Невольно оторванный от литературной работы, но не могущий провести день, не взяв в руки пера, он досуже пишет на родину.
Мариенбадом Лесков очень доволен. Встает в 4 утра, пьет воды, берет ванны, ходит в горы и в 9 вечера спит.
Соотечественников “бездна, и все отвратительные пустельги”, — пишет он мне 20 июня (2 июля), прибавляя: “Новые знакомства у меня проходят обыденкою, а на второй день я “принасуплюсь” — и опять на всей свободе… В Киев ехать положительно не вижу зачем и не думаю, тем более что нужно усиленно поработать… Пока же все мое внимание занято моим сердцем и легкими, ибо я хотя и не особенно жизнелюбив, но люблю быть никому не в тягость” [996].

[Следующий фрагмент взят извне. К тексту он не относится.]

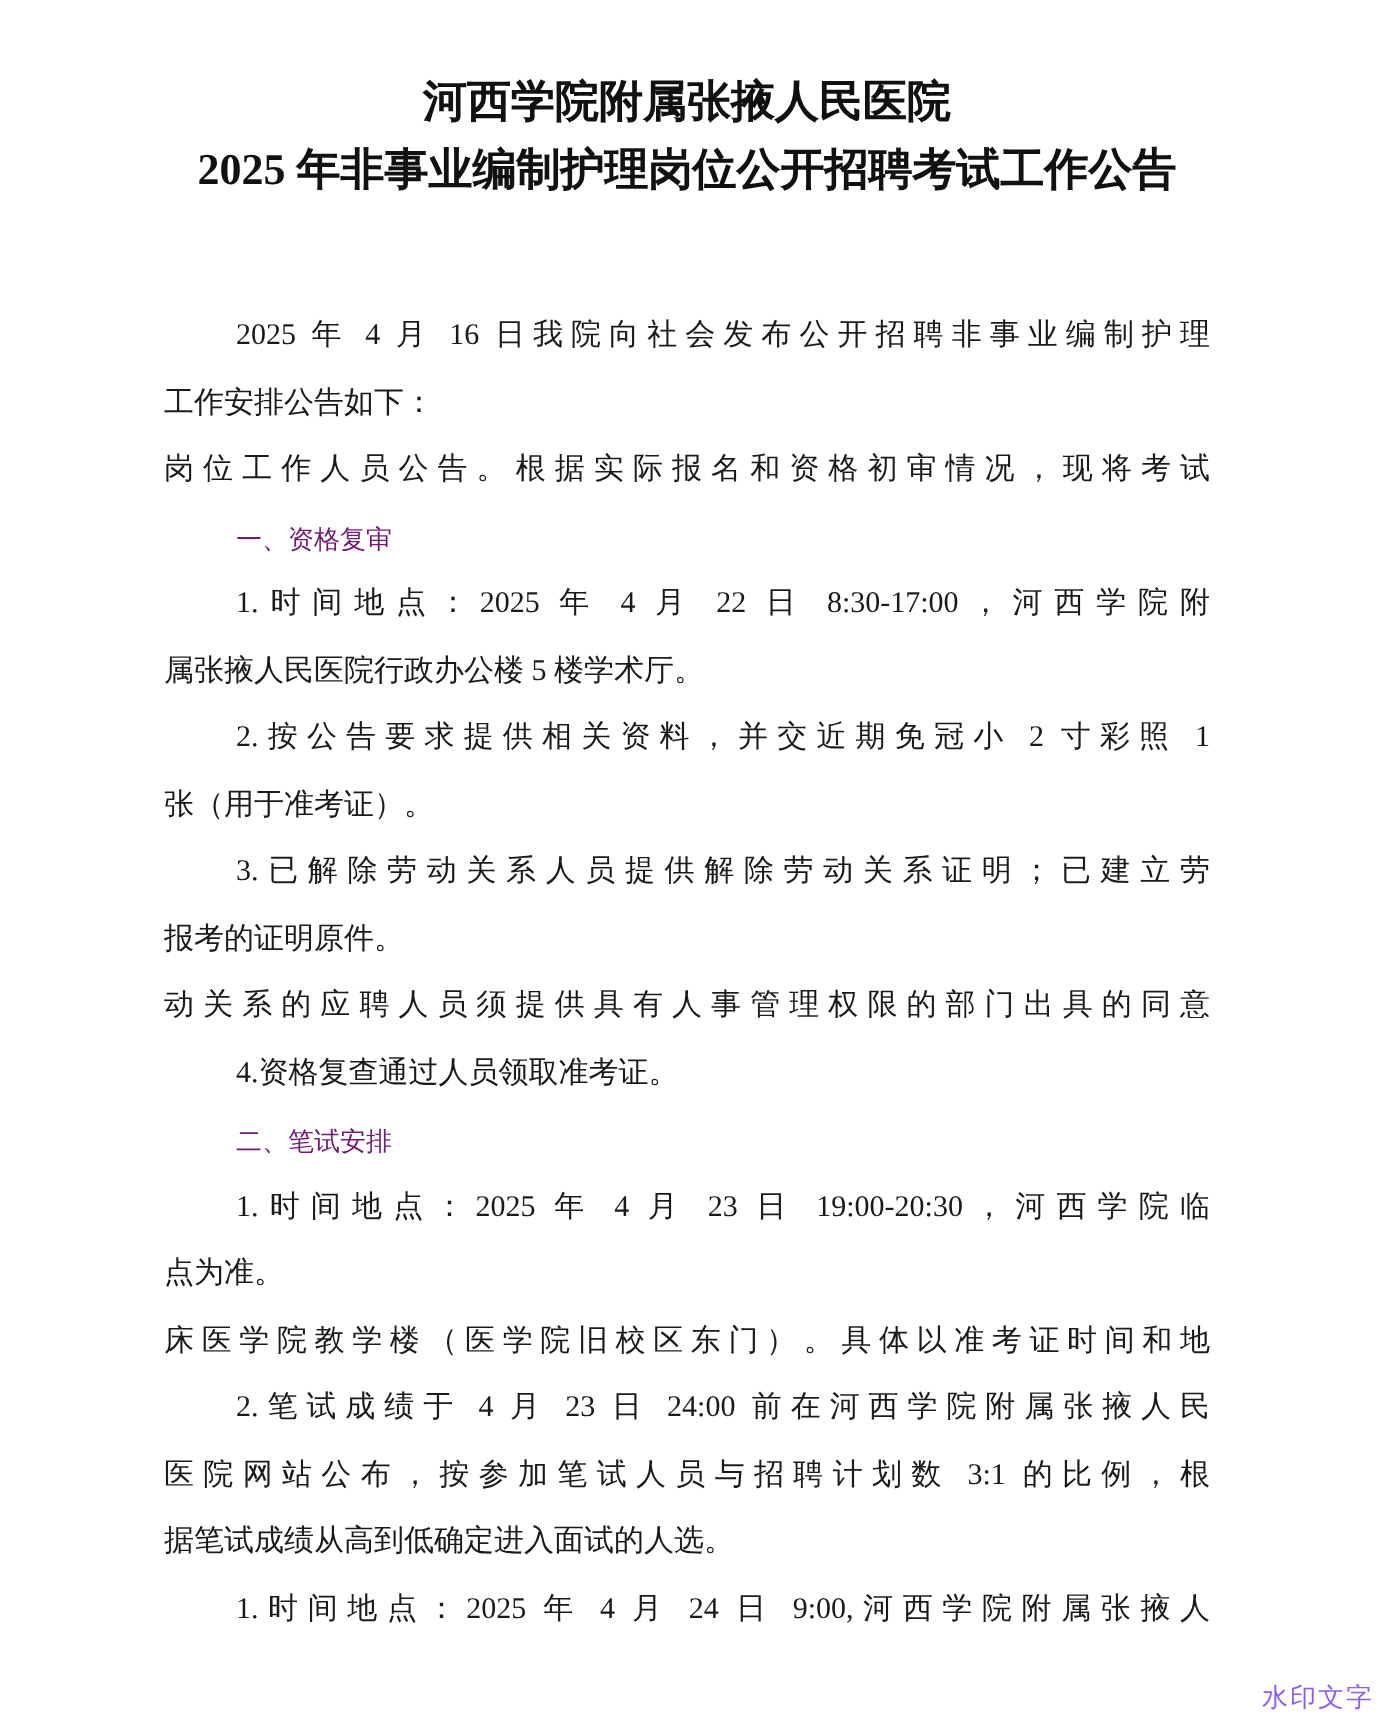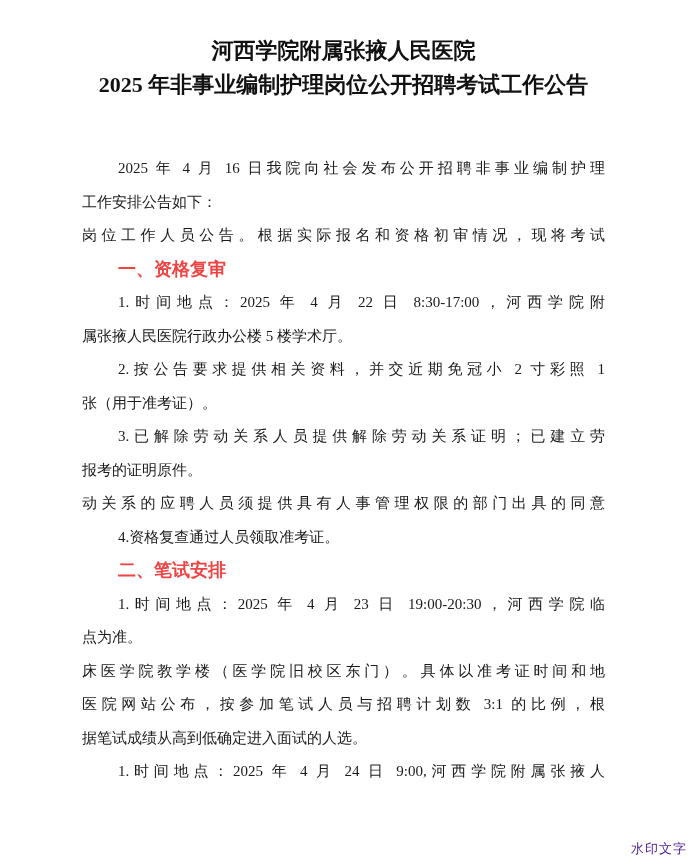"一、资格复审" .heading { color: #ef4444 -> #701a75; font-size: 18px -> 13px; font-weight: bold -> normal }
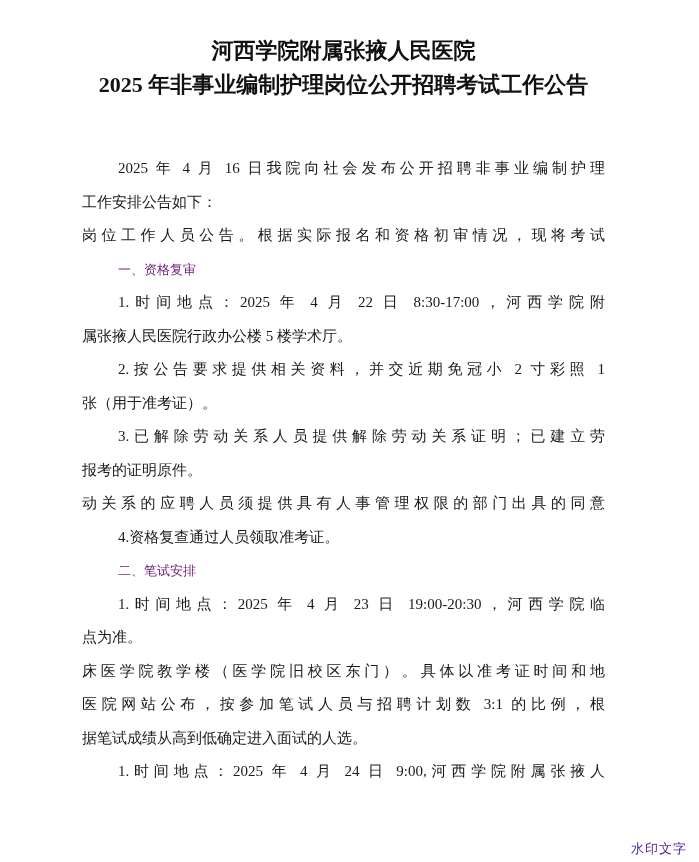"2.笔试成绩于 4 月 23 日" div.line { html: none -> <div>2.笔试成绩于 4 月 23 日 24:00 前在河西学院附属张掖人民</div> }
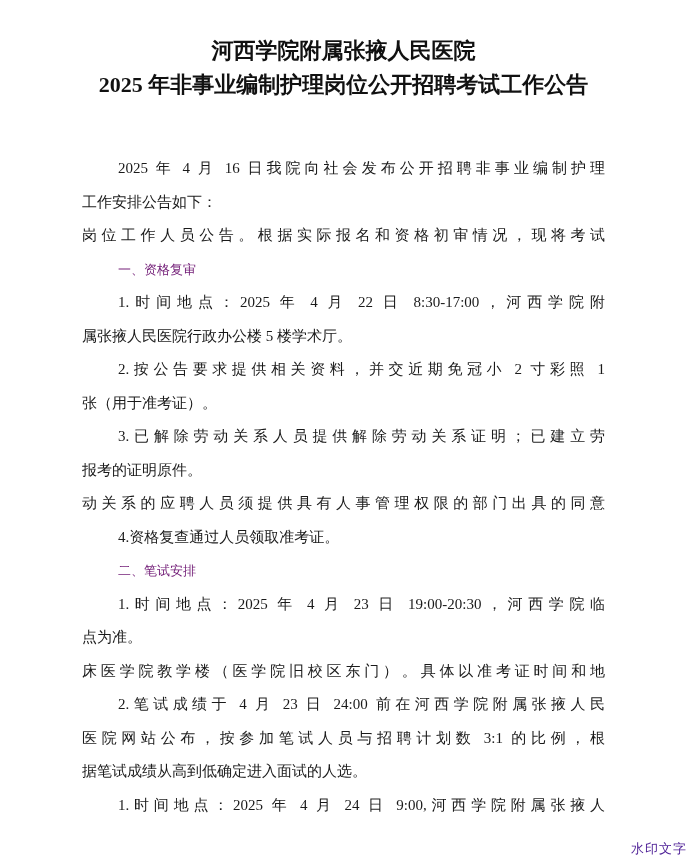"水印文字" div.watermark { color: #4c1d95 -> #8b5cf6 }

Более позднее письмо ко мне заканчивается безнадежно: “Дамские гонения не устают, но я уже махнул рукою, п[отому] ч[то] все равно работать нельзя, да и скрыться некуда. Здесь им делать нечего от скуки. Я им дарю, вместо роз, розовые пачки бумажек для… Они это сносят” [997].
Иноземный вояж ограничивается на этот раз одним Мариенбадом. Проходит он несравненно тусклее, чем в 1875 году.